Sollte dennoch bei der Parlamentswahl am Sonntag etwas anderes als ein Regierungswechsel herauskommen, wäre das eine große Überraschung. Die rot-grünen Oppositionsparteien führen laut Umfragen mit einem Vorsprung von knapp 10 Prozent vor den vier konservativ-liberalen Parteien der jetzigen Regierungsallianz. Und sie führen, weil sie eine neue Richtung in der Politik versprechen.
Zwei Legislaturperioden lang konnte Reinfeldts Allianz ihren Steuersenkungskurs verwirklichen. Die öffentlichen Kassen wurden um jährlich 140 Milliarden Kronen (ca 15 Milliarden Euro) ärmer, die SchwedInnen dafür reicher.
Allerdings höchst unterschiedlich. Bei den Gutverdienenden in den Villenvororten sammelten sich jährlich schon mal 4.000 Euro mehr auf dem Konto, bei der Krankenschwester in der Mietwohnung aber höchstens 200 Euro.
1996 war Schweden die weltweit am meisten gleichgestellte Gesellschaft. Nun ist man auf den 14. Platz abgerutscht. In keinem OECD-Land hat sich seit 2007 die Kluft zwischen Arm und Reich so sehr vergrößert wie in Schweden.
Und in keinem Land wurde das Erstattungsniveau für Arbeitslose und Kranke so massiv gesenkt wie im Reinfeldt-Land. Die Klagen über immer längere Wartezeiten auf Operationen häufen sich, den Schulen fehlt es an allen Ecken und Enden und alte Menschen werden unzureichend versorgt, weil beim Personal zu viel eingespart wurde. Denn natürlich reißt ein geringeres Steueraufkommen überall im Sozialsystem Löcher.

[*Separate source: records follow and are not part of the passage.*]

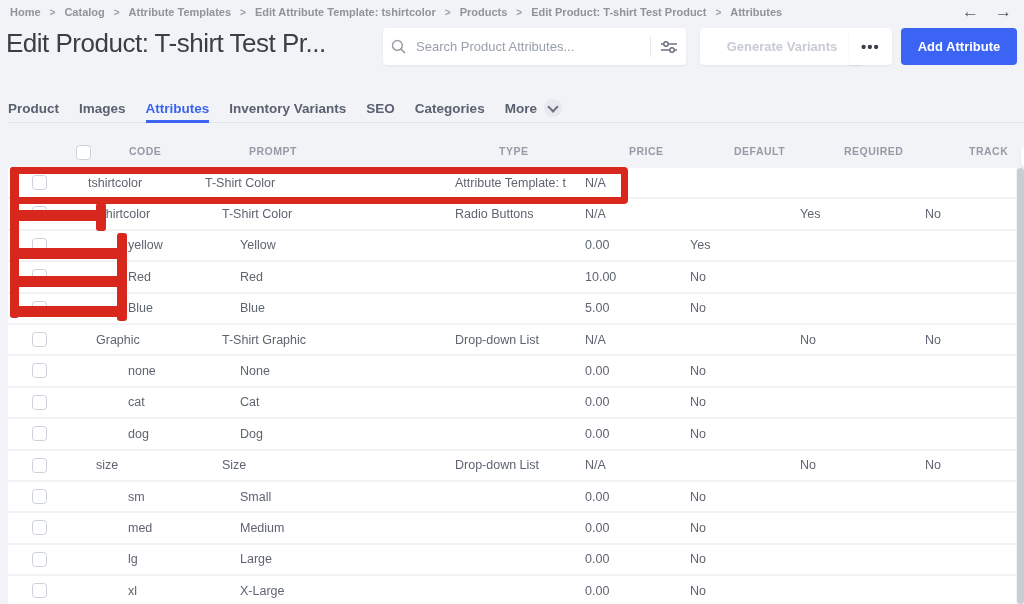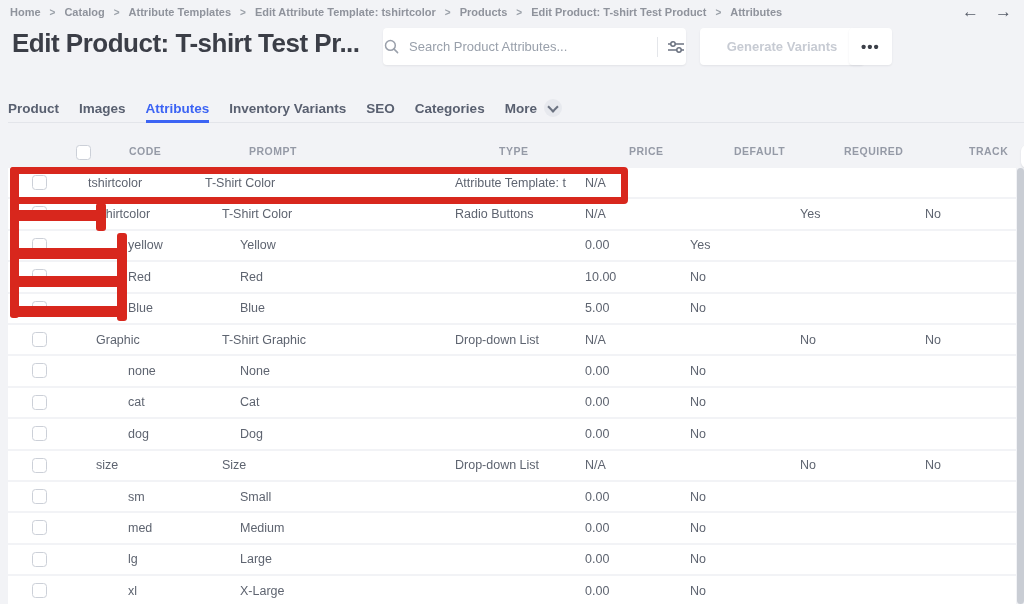--- a/index.html
+++ b/index.html
@@ -9,26 +9,26 @@
   
   #breadcrumb{position:absolute;top:0;left:10px;height:24px;display:flex;align-items:center;
     gap:9px;font-size:11px;font-weight:bold;color:#8f939c;white-space:nowrap;}
   .bc-item{cursor:pointer;}
   .bc-sep{font-weight:bold;color:#9aa0a8;font-size:10px;}
   #nav-arrows{position:absolute;top:1px;right:12px;display:flex;gap:16px;font-size:17px;
     color:#565c68;font-weight:bold;}
   #nav-arrows span{cursor:pointer;line-height:22px;}
 
   
-  #page-title{position:absolute;left:12px;top:28px;font-size:26px;font-weight:bold;
+  #page-title{position:absolute;left:6px;top:28px;font-size:26px;font-weight:normal;
     color:#3b3e47;letter-spacing:-0.5px;}
   .hbtn{position:absolute;top:28px;height:37px;background:#fff;border-radius:4px;
     box-shadow:0 1px 2px rgba(40,44,63,.08);display:flex;align-items:center;justify-content:center;
     box-sizing:border-box;cursor:pointer;}
-  #searchbox{left:383px;width:303px;justify-content:flex-start;padding:0 1px;cursor:default;}
+  #searchbox{left:383px;width:303px;justify-content:flex-start;padding:0 8px;cursor:default;}
   #searchbox input{border:0;outline:0;flex:1;font-size:13px;color:#3b3e47;background:transparent;
     font-family:inherit;margin-left:8px;}
   #searchbox input::placeholder{color:#99a0ab;}
   .vdiv{width:1px;height:20px;background:#e4e6ea;margin:0 9px;}
   #generate-variants{left:700px;width:164px;font-size:13px;font-weight:bold;color:#c7cbd3;}
   #more-actions{left:849px;width:43px;font-size:15px;font-weight:bold;color:#3c4049;letter-spacing:1px;}
   #add-attribute{left:901px;width:116px;background:var(--accent);color:#fff;
     font-size:13px;font-weight:bold;box-shadow:none;}
 
   
@@ -119,20 +119,21 @@
       <line x1="1" y1="11" x2="17" y2="11" stroke="#6b7280" stroke-width="1.5"></line>
       <circle cx="6" cy="5" r="2.2" fill="#fff" stroke="#6b7280" stroke-width="1.5"></circle>
       <circle cx="12" cy="11" r="2.2" fill="#fff" stroke="#6b7280" stroke-width="1.5"></circle>
     </svg>
   </div>
 
   <div id="generate-variants" class="hbtn">Generate Variants</div>
   <div id="more-actions" class="hbtn">
     <span>•••</span>
   </div>
+  <div id="add-attribute" class="hbtn">Add Attribute</div>
 
   <div id="tabs">
       <div class="tab">
         <span>Product</span>
       </div>
       <div class="tab">
         <span>Images</span>
       </div>
       <div class="tab active">
         <span>Attributes</span>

Nun haben die SchwedInnen zwar nichts gegen Steuersenkungen – aber auf Kosten der allgemeinen Wohlfahrt soll es möglichst nicht gehen. Die Kulturchefin von Aftonbladet formulierte das so: „Die Schweden sind ein sozialdemokratisches Volk und sie wollen sozialdemokratische Politik haben. Sie sind stolz auf ihr Sozialsystem und gehen ganz selbstverständlich davon aus, dass es für sie da ist, aber auch für alle anderen.“
Angeblich auch ein Sozialdemokrat
Nicht zufällig kam auch Fredrik Reinfeldt nur an die Macht, weil er behauptete, der bessere Sozialdemokrat zu sein, und weniger Steuern und ein besseres Wohlfahrtssystem versprach. Ein Versprechen, das er ebenso wenig halten konnte, wie er die Arbeitslosigkeit senken konnte. Als „Massenarbeitslosigkeit“ hatte er 2006 eine Arbeitslosenrate von 6 Prozent gegeißelt. Nach seinen acht Regierungsjahren liegt sie bei 8 Prozent.
Oppositionsführer Stefan Löfven und die Sozialdemokraten wollen eine massive Aufrüstung des Sozialsystems und der vernachlässigten Infrastruktur des Landes und sie versprechen neue Arbeitsplätze. Finanziert durch Steuererhöhungen von mindestens 10 Milliarden Euro. Die WählerInnen scheinen das zu mögen. Dass Reinfeldt in letzter Minute eine Kehrtwende hinlegte, kommt vermutlich zu spät.
Als wahrscheinlichstes Wahlergebnis gilt eine rot-grüne Koalition, toleriert von der Linkspartei und der „Feministischen Initiative“, die erstmalig in den Reichstag einziehen könnte. Ein Unsicherheitsfaktor ist das Abschneiden der rassistischen „Schwedendemokraten“. Bekommen die ein zweistelliges Ergebnis, könnte eine Regierungszusammenarbeit über die Blockgrenzen nötig werden.